Flow Analyzer (preview) lets you quickly and efficiently understand your VPC traffic flows without the need to write complex SQL queries for analyzing VPC Flow Logs. Flow Analyzer lets you perform opinionated network traffic analysis with 5-tuple granularity (source IP, destination IP, source port, destination port, and protocol).
Developed using Log Analytics and powered by BigQuery, Flow Analyzer enables in-depth analysis of inbound and outbound traffic of your VM instances. It lets you monitor, troubleshoot, and optimize your networking deployment for better performance and enhanced security which helps ensure compliance, and save on costs.
Flow Analyzer analyzes VPC Flow Logs data stored in a log bucket (record format). To use Flow Analyzer, you must select a project with a log bucket that contains VPC Flow Logs. For more information, see the VPC Flow Logs overview. VPC Flow Logs can be used for network monitoring, forensics, real-time security analysis, and expense optimization.
Flow Analyzer runs queries on the fields included in VPC Flow Logs. For more information, see Key properties of VPC Flow Logs.

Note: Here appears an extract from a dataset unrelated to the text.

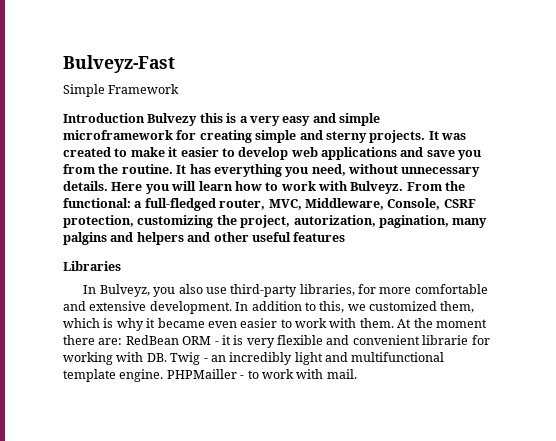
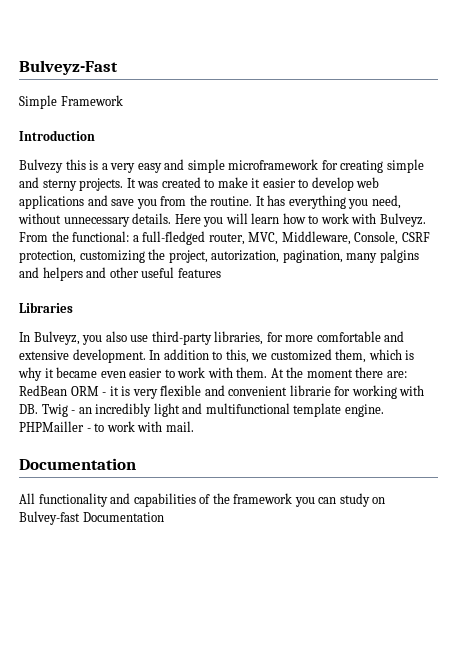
(145, 118) none -> (95, 135) //
(357, 374) none -> [19,458,136,470] [19,493,386,507] [19,511,164,525] // Documentation // All functionality and capabilities of the framework you can study on Bulvey-fast Documentation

Using Flow Analyzer, you can perform the following tasks:
- Build and run a simple query on VPC Flow Logs
- Build a SQL filter (using a WHERE statement) for the query on VPC Flow Logs
- Organize the results using selected fields and sort the query results using the total traffic and aggregate packets
- View the traffic at chosen time intervals
- View the top five highest traffic flows over time in a graphical format, when compared with the rest of the traffic
- View the resources with highest traffic aggregated over the selected duration in a tabular format
- View the details of the traffic between a specific source and destination pair from the query results
- Drill down the query results using the remaining fields available in VPC Flow Logs
How it works
VPC Flow Logs records a sample of network flows sent from and received by VPC resources, such as VM instances and Google Kubernetes Engine nodes.
The flow logs can be viewed in Cloud Logging, and can be exported to any destination that Logging export supports. You can use Log Analytics to run queries that analyze log data, and then you can display the query results in the form of charts and tables.
Flow Analyzer uses Log Analytics to let you run queries on VPC Flow Logs and learn more about the traffic flows by providing information such as the highest data flows chart and a table that provides details about all the data flows.
Query components
To analyze and understand your traffic flows, you must run a query on VPC Flow Logs. Flow Analyzer helps you build the query, customize the display options, and drill down to view and monitor your traffic flows.
Traffic aggregation
To analyze VPC traffic flows, you must determine the aggregation approach to filter the flows between the resources. Flow Analyzer organizes the flow logs for aggregation in the following ways:
- Source and destination: this option uses the SRC and DEST information included in VPC Flow Logs. This view aggregates the traffic from source to destination.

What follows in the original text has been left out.